As a keen follower of David Sackett in the 1990s, I got very interested in the nature of diagnostic decision making and the evaluation of diagnostic tests. But the more I dug in, the more disillusioned I became. In theory—and in the JAMA “Rational Clinical Examination” series—you can look at all the tests and combinations of tests that are used to reach a particular diagnosis in particular sets of patients, and then work out a decision rule to help clinicians use them in the right sequence or combination. In reality, it is hard to find any clinicians who actually do this in real life. A two-by-two table and a Bayesian pre-and post-test probability chart ought to be in every clinician’s pocket, but most of us use our biased, rusty old brains instead. Here is a massive study that was designed to develop a risk prediction model to preoperatively discriminate between benign, borderline, stage I invasive, stage II-IV invasive, and secondary metastatic ovarian tumours. “The Assessment of Different NEoplasias in the adneXa (ADNEX) model contains three clinical and six ultrasound predictors: age, serum CA-125 level, type of centre (oncology centres v other hospitals), maximum diameter of lesion, proportion of solid tissue, more than 10 cyst locules, number of papillary projections, acoustic shadows, and ascites. The area under the receiver operating characteristic curve (AUC) for the classic discrimination between benign and malignant tumours was 0.94 (0.93 to 0.95) on temporal validation.” This is supposed to help surgeons prepare for the right kind of operation for these tumours. Maybe it will be used: it was certainly conscientiously developed.
Plant of the Week: Schizostylis coccinea “Fenland Daybreak”

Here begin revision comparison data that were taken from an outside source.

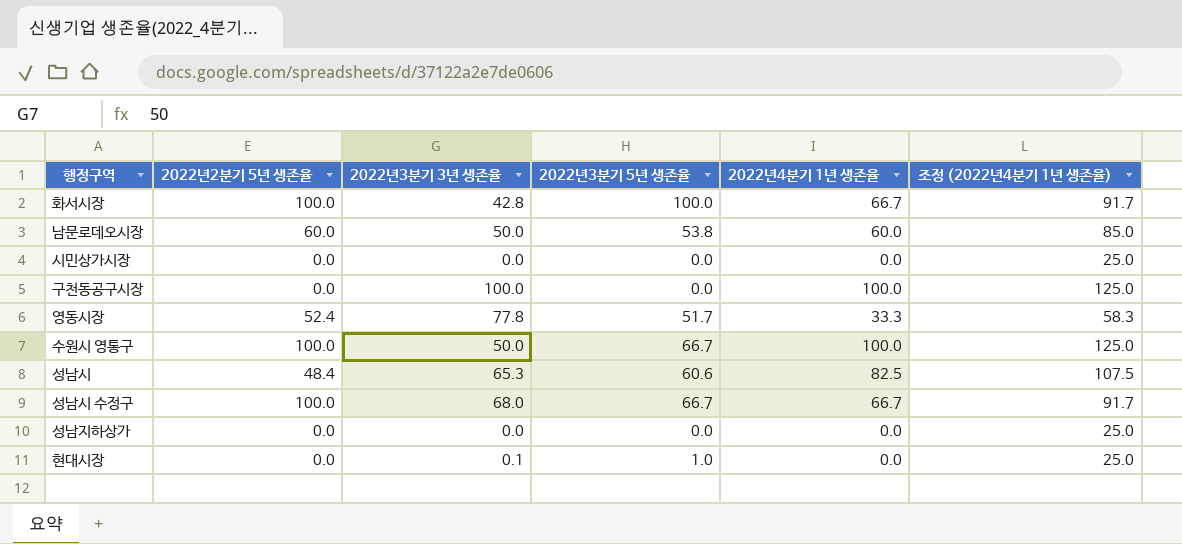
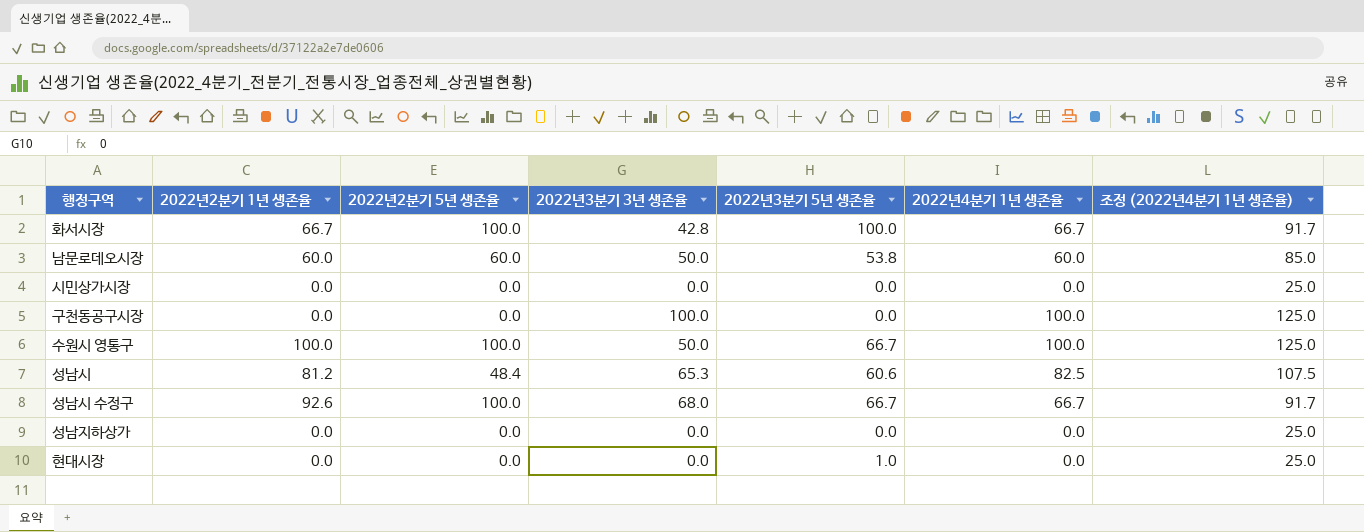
column 2022년2분기 1년 생존율 | position: none -> 2
row 영동시장: 52.4 | 77.8 | 51.7 | 33.3 | 58.3 -> none
현대시장 | 2022년3분기 3년 생존율: 0.1 -> 0.0

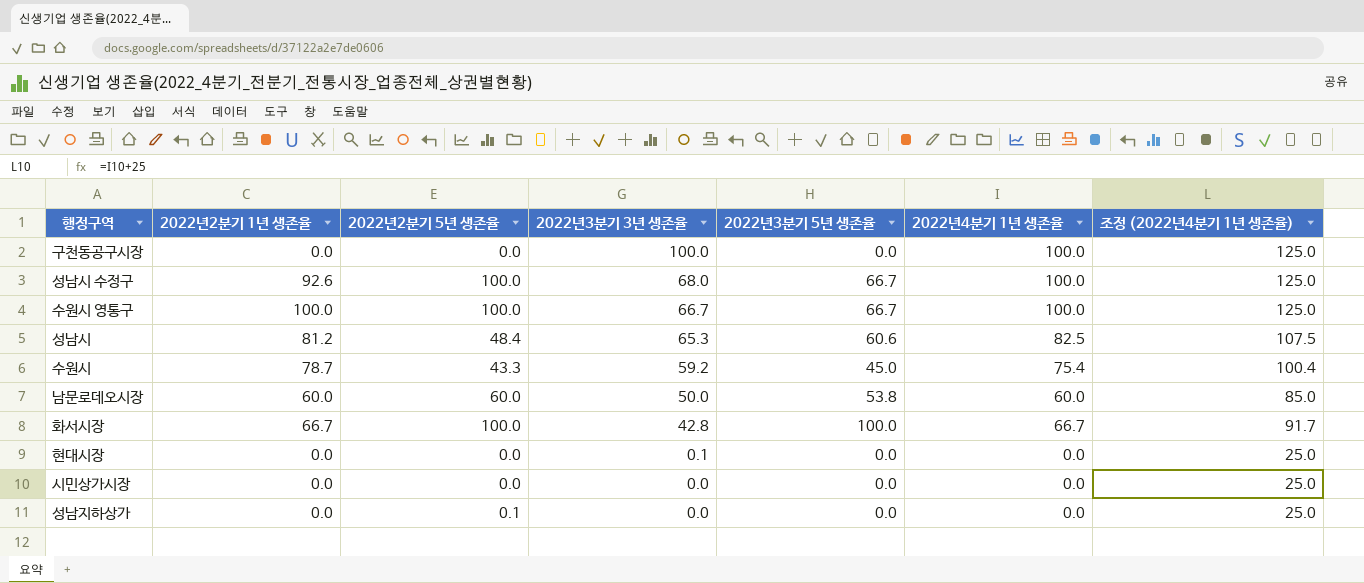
row order: none -> 2022년3분기 3년 생존율 descending
성남시 수정구 | 2022년4분기 1년 생존율: 66.7 -> 100.0
성남시 수정구 | 조정 (2022년4분기 1년 생존율): 91.7 -> 125.0
수원시 영통구 | 2022년3분기 3년 생존율: 50.0 -> 66.7
row 수원시: none -> 78.7 | 43.3 | 59.2 | 45.0 | 75.4 | 100.4
현대시장 | 2022년3분기 3년 생존율: 0.0 -> 0.1
현대시장 | 2022년3분기 5년 생존율: 1.0 -> 0.0
성남지하상가 | 2022년2분기 5년 생존율: 0.0 -> 0.1

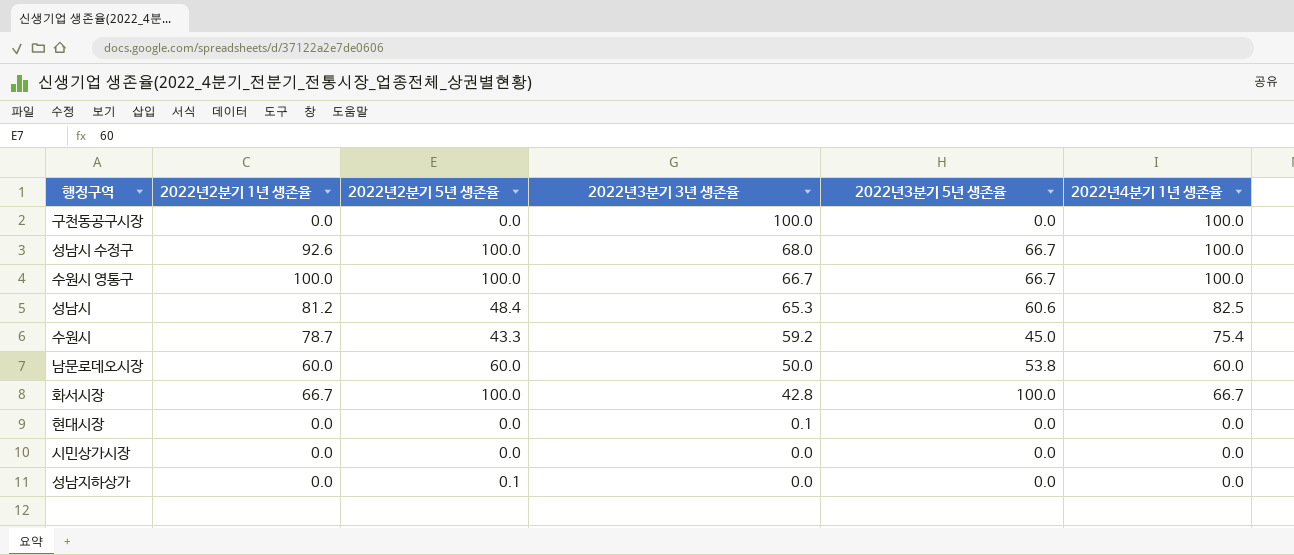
column 조정 (2022년4분기 1년 생존율) | formula: [2022년4분기 1년 생존율] + 25 -> none

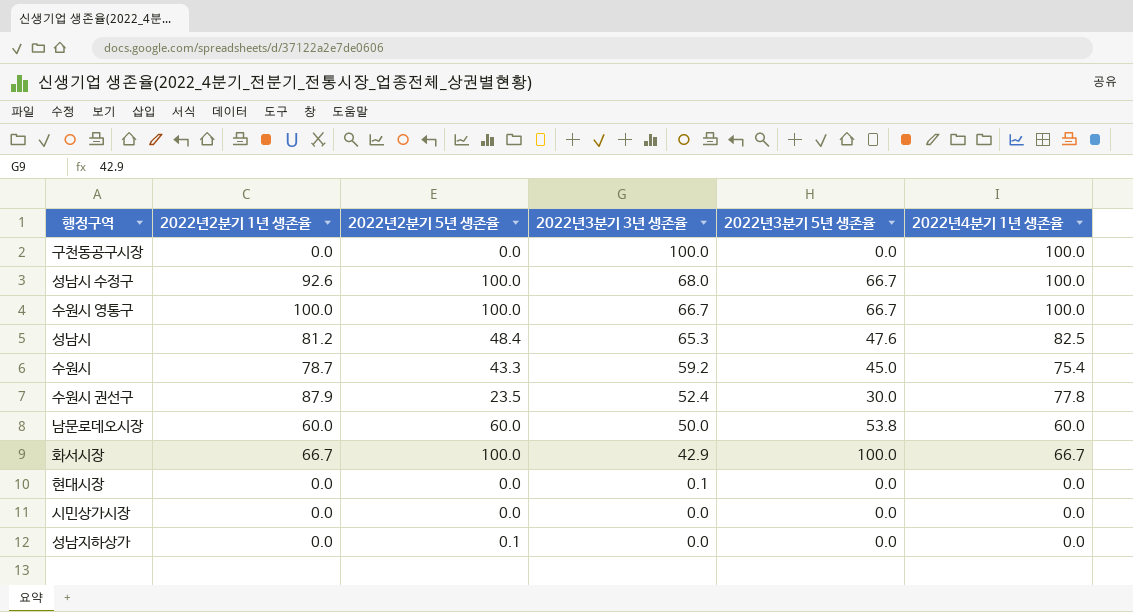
성남시 | 2022년3분기 5년 생존율: 60.6 -> 47.6
row 수원시 권선구: none -> 87.9 | 23.5 | 52.4 | 30.0 | 77.8
화서시장 | 2022년3분기 3년 생존율: 42.8 -> 42.9

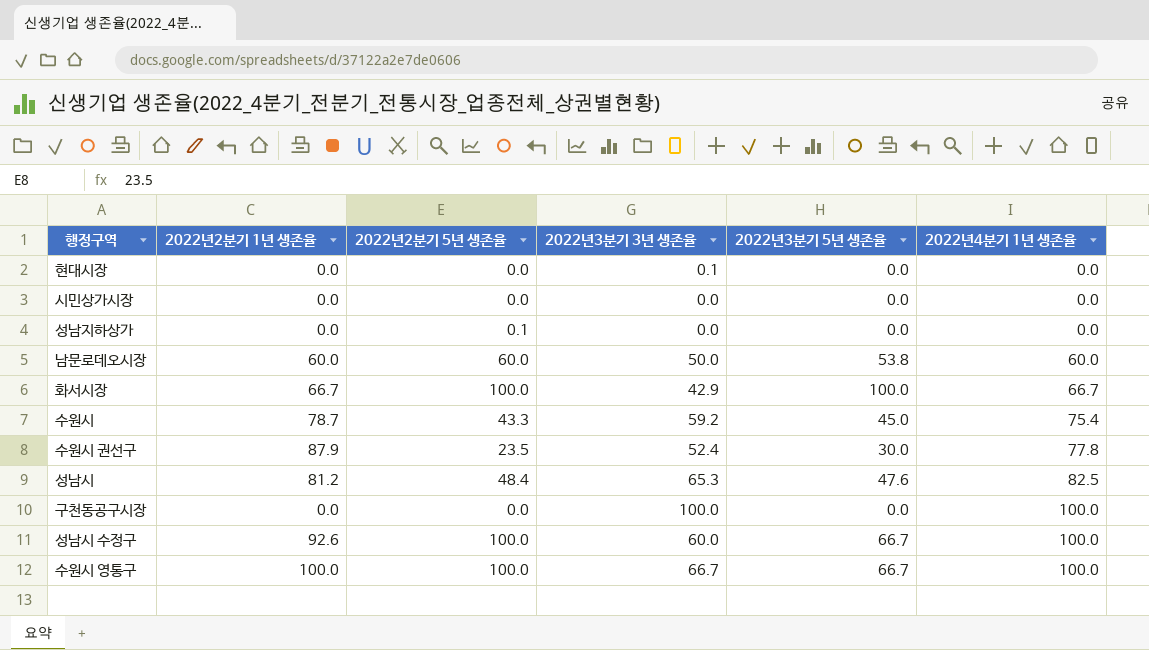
row order: 2022년3분기 3년 생존율 descending -> 2022년4분기 1년 생존율 ascending
성남시 수정구 | 2022년3분기 3년 생존율: 68.0 -> 60.0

We once used to have lots of Kaffir lilies in our garden. They are said to exhaust the soil so you are supposed to keep moving them on, but when we did that they began to die out rather than multiply. It may have been owing to a dry summer, because these South African plants like a moist soil with their helping of sunshine.
We have just bought this nice cultivar with coral pink flowers. I am worried though that the “Fenland” in its name may bode ill for its survival in our most unfennish dry clay soil. We’ll try to put it in some better, free draining soil and water it all summer, since that is what it likes. Then in October we may be able to revel in its unexpectedly optimistic looking blooms until the dark claggy frost of November cuts them down and pronounces the garden dead until late February.